Internationally, Indonesia has reassumed its role as de facto leader of the Association of Southeast Asian Nations (ASEAN), a fractious political grouping in which only Indonesia has the clout to safeguard cohesion when divisive issues, such as territorial disputes in the South China Sea, threaten to pull ASEAN apart. More broadly in Asia-Pacific security affairs, with ASEAN as its lure, Indonesia is working hard to enmesh a rising China into a regional web of interdependence. Indonesia is also setting its sights globally, seeking to share lessons learned from its process of democratization with others and acting as a leading middle power in the United Nations.
Wednesday’s election pits two candidates with extremely different personalities, but whose policy platforms suggest continuity and a likeliness to continue to guide Indonesia’s slow, but steady, ascent as a leading middle power.
On the one hand is Jakarta Governor Joko Widodo, whose down-to-earth credentials and political outsider persona appeal to voters wary of the influence of political elites who sustain a culture of rent seeking and patronage. Despite his relatively limited experience, his supporters believe he is as much of a reformer as the president he hopes to replace; his common-man identity and meteoric rise—ten years ago, he was a furniture salesman and two years ago, the mayor of a small city—in a political environment dominated by money politics gives hope for a new day in Indonesian politics.

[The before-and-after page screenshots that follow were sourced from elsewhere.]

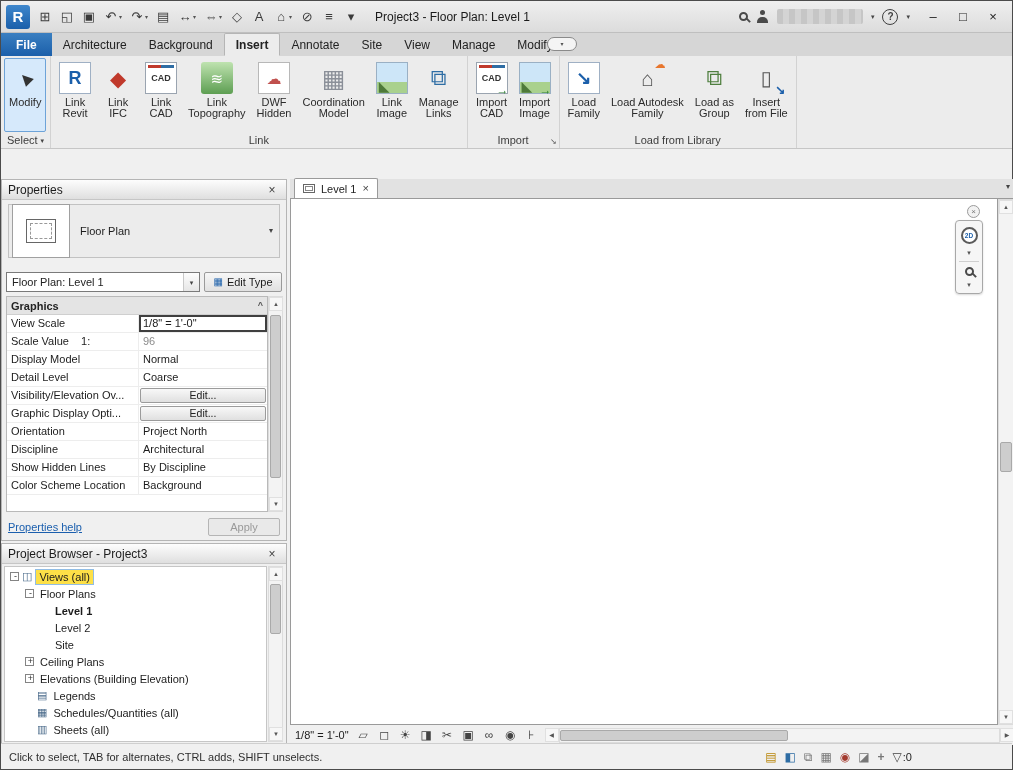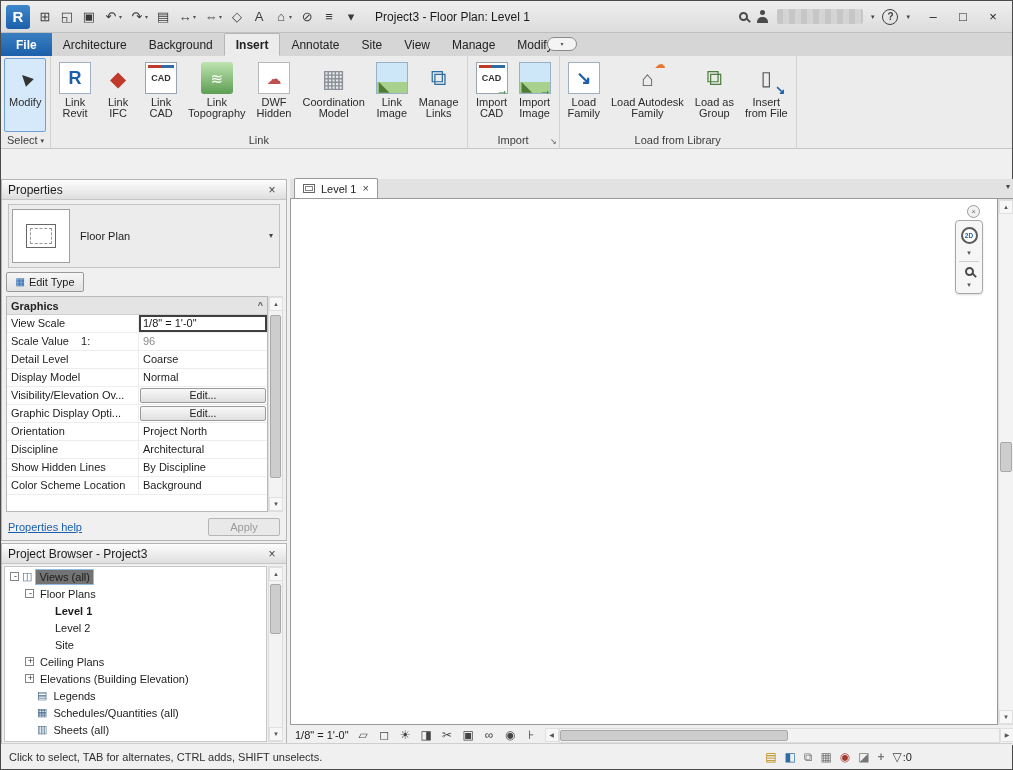--- a/index.html
+++ b/index.html
@@ -73,7 +73,7 @@
 .browser{top:542px;height:202px;}
 .palette-header{height:20px;background:linear-gradient(#fdfdfd,#dfdfdf);border-bottom:1px solid #c6c6c6;display:flex;align-items:center;padding:0 6px;font-size:12px;color:#1c1c1c;justify-content:space-between;}
 .palette-close{margin-left:auto;font-size:12px;color:#444;width:16px;height:16px;}
-.type-box{position:absolute;left:6px;top:24px;width:272px;height:64px;background:#ececec;border:1px solid #c2c2c2;display:flex;align-items:center;}
+.type-box{position:absolute;left:6px;top:24px;width:272px;height:54px;background:#ececec;border:1px solid #c2c2c2;display:flex;align-items:center;}
 .type-tile{width:58px;height:54px;background:#fff;border:1px solid #a0a0a0;margin:3px 10px 3px 3px;display:flex;align-items:center;justify-content:center;}
 .fp{border:1px solid #666;position:relative;background:#fff;display:inline-block;}
 .fp::before{content:"";position:absolute;inset:3px;border:1px dashed #999;}

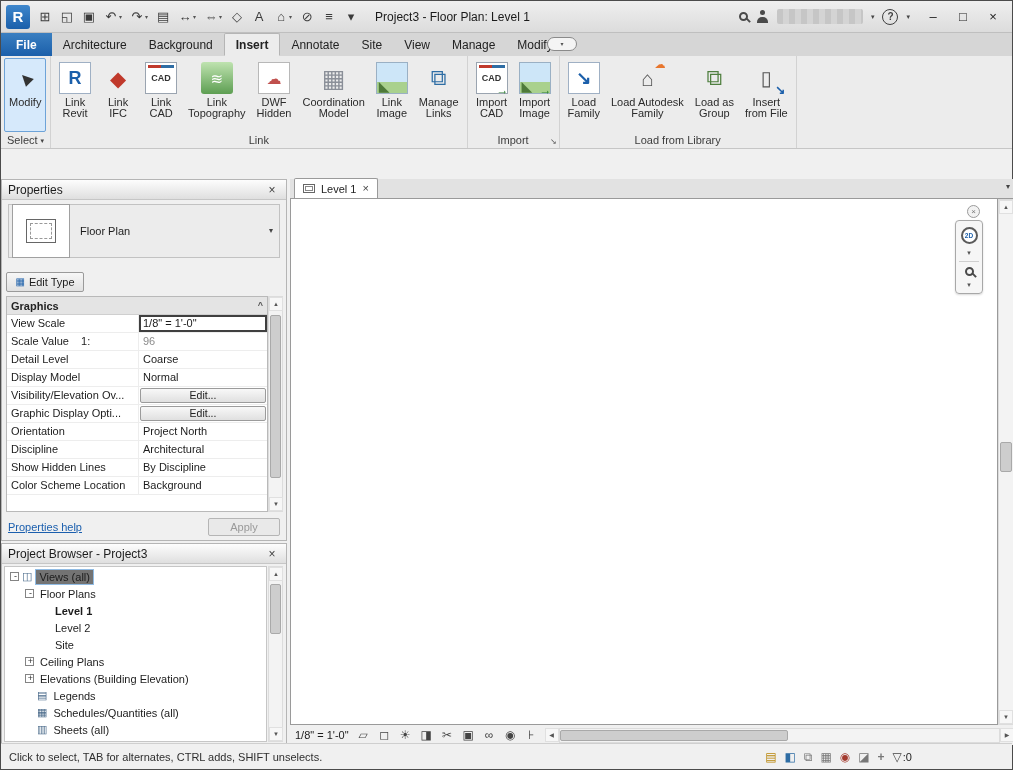--- a/index.html
+++ b/index.html
@@ -459,6 +459,10 @@
       <span class="gi type-chev" data-name="type-selector-dropdown-icon">▾</span>
     </div>
     <div class="sel-row" data-name="instance-selector-row">
+      <div class="combo" data-name="instance-selector-combo">
+        <span>Floor Plan: Level 1</span>
+        <span class="gi combo-arrow" data-name="instance-dropdown-icon">▾</span>
+      </div>
       <div class="edit-type" data-name="edit-type-button">
         <span class="gi" data-name="edit-type-icon">▦</span>
         <span>Edit Type</span>

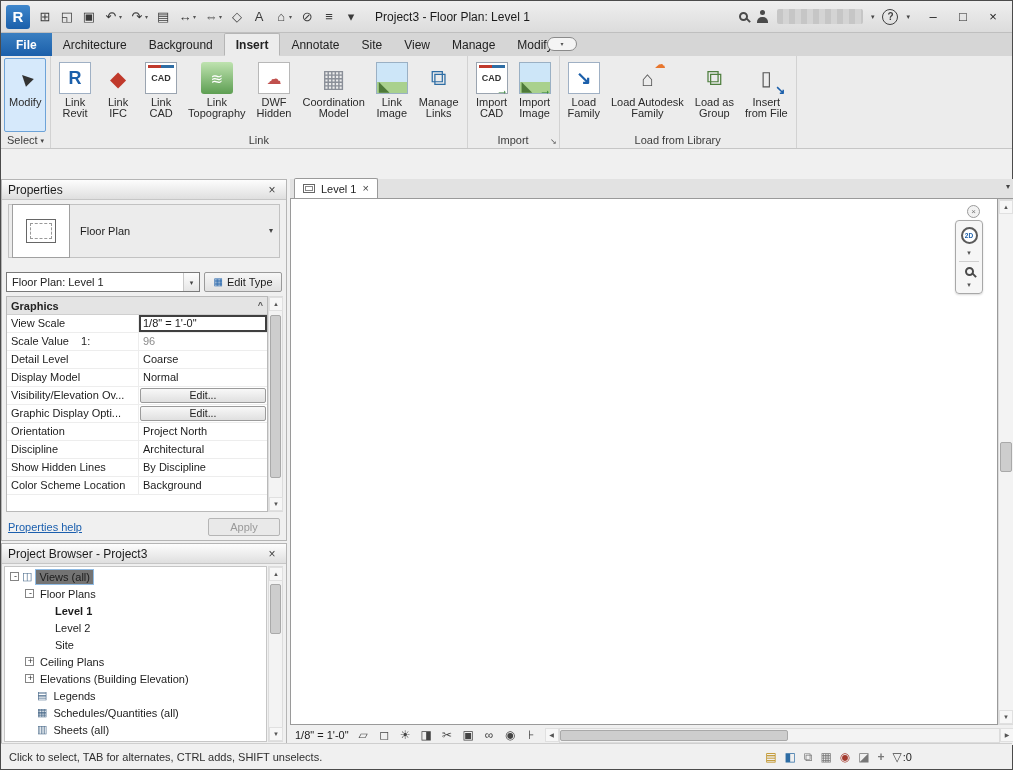--- a/index.html
+++ b/index.html
@@ -490,16 +490,16 @@
           </div>
 
           <div class="prow" data-name="property-row">
+            <div class="plabel" data-name="property-label">Display Model</div>
+            <div class="pvalue k-text" data-name="property-value">
+              <span class="val">Normal</span>
+            </div>
+          </div>
+
+          <div class="prow" data-name="property-row">
             <div class="plabel" data-name="property-label">Detail Level</div>
             <div class="pvalue k-text" data-name="property-value">
               <span class="val">Coarse</span>
-            </div>
-          </div>
-
-          <div class="prow" data-name="property-row">
-            <div class="plabel" data-name="property-label">Display Model</div>
-            <div class="pvalue k-text" data-name="property-value">
-              <span class="val">Normal</span>
             </div>
           </div>
 

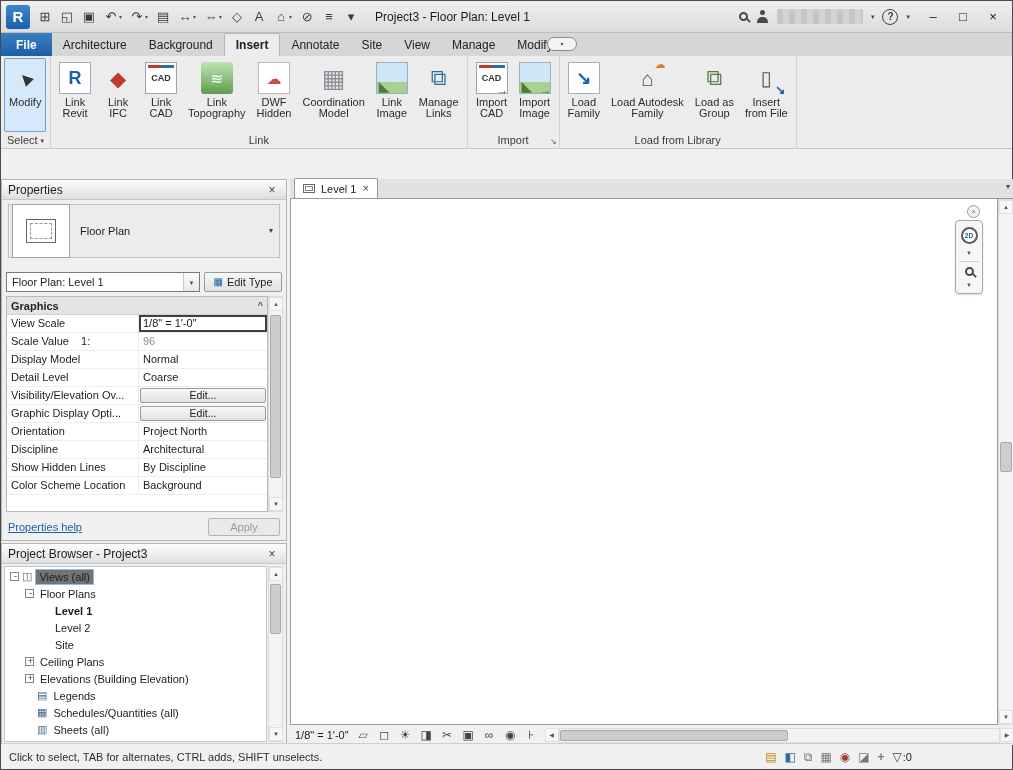--- a/index.html
+++ b/index.html
@@ -121,7 +121,7 @@
 .expander.k-plus::before{content:"+";}
 .tree-ic{font-size:11px;color:#4a6a8a;flex:none;}
 .tlabel{font-size:11px;color:#1c1c1c;padding:1px 3px;}
-.tlabel.selected{background:#737373;border:1px solid #91bce4;}
+.tlabel.selected{background:#fde047;border:1px solid #91bce4;}
 .tlabel.bold{font-weight:bold;}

In stark contrast to Widodo stands former General Prabowo Subianto, a self-defined strongman who appeals to Indonesians longing for strong leadership. While Yudhoyono can claim many accomplishments, perceived indecisiveness during his second term have made many Indonesians long for the days of a more decisive leader. Subianto, raised in a prominent family and having lived abroad for much of early life before rising quickly in the Indonesian military, is the embodiment of the political elite. While many Indonesians have expressed concerns over Widodo’s limited experience, Subianto’s alleged role in human-rights violations during his time in uniform similarly weighs heavily on the minds of voters.
Whoever wins, Indonesia’s next president faces significant challenges and will have important economic policy decisions to make soon after taking office. The government’s reliance on commodities exports has led it to neglect manufacturing and a ballooning fuel subsidy bill is stalling sorely needed infrastructure investments. Addressing fuel subsidies will be the next president’s biggest challenge, particularly given its popularity with lower-income voters, who will be key to whoever wins on Wednesday.

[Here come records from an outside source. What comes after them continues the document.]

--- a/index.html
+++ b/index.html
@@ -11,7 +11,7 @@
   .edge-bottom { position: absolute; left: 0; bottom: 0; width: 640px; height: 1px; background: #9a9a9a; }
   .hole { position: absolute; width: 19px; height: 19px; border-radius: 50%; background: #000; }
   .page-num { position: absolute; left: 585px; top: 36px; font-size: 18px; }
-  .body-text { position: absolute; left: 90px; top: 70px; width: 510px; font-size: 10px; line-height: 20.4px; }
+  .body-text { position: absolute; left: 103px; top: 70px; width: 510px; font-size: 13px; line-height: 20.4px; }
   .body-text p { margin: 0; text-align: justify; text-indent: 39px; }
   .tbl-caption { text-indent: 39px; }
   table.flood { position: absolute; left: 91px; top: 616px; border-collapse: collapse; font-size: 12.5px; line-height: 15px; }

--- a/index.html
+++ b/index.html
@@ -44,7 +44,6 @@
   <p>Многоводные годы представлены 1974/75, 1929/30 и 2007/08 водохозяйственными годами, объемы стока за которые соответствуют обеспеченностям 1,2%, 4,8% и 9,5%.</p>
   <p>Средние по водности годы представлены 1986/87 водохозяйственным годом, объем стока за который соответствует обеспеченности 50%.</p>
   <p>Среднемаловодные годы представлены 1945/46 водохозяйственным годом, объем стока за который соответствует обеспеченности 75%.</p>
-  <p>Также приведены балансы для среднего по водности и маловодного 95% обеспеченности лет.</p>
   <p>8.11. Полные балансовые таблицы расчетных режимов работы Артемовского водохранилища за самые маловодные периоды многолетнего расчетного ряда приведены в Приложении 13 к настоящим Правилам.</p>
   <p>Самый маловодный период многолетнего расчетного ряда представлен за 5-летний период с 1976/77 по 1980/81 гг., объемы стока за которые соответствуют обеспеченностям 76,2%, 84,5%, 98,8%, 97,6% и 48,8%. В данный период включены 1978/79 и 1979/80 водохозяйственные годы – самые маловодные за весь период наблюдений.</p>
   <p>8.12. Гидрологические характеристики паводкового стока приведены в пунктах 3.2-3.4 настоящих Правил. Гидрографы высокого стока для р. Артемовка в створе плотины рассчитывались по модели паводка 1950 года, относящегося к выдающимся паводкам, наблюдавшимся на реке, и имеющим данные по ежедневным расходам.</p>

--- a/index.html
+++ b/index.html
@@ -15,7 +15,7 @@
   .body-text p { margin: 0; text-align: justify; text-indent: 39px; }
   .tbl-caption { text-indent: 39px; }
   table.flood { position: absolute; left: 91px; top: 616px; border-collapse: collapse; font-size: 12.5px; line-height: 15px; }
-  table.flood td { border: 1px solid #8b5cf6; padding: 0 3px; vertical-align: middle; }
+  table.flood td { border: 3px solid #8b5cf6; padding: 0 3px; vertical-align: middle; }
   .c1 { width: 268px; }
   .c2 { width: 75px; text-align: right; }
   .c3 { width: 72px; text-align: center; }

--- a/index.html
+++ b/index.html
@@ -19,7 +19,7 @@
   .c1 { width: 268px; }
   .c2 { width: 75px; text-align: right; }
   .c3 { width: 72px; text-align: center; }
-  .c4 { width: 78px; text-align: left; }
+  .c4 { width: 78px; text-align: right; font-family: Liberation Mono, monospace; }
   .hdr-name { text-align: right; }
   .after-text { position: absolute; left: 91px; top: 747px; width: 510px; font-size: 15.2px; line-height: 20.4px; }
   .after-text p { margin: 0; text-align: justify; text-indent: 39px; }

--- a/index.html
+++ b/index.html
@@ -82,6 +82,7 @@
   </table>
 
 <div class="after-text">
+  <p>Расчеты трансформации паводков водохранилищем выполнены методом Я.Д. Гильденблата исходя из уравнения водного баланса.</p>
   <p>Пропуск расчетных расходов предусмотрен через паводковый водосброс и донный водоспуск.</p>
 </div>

For the United States, Indonesia’s president will inherit a strong bilateral relationship with Washington, a partnership that has enjoyed the strong personal support of Presidents Obama and Yudhoyono. A Widodo presidency would be easy for the United States to embrace, and a Subianto presidency would be complicated by the ghosts of Indonesia’s authoritarian past. However, regardless of the outcome, the partnership is sufficiently institutionalized in government circles, and U.S. business is too interested in Indonesia for positive trends not to continue. Indeed, for Washington, Indonesia is a natural partner—a pluralist democracy and a responsible and increasingly influential global actor. Regardless of who is elected president, Washington should applaud the development of Indonesia’s democracy since 1998 and redouble efforts to continue to deepen this important partnership.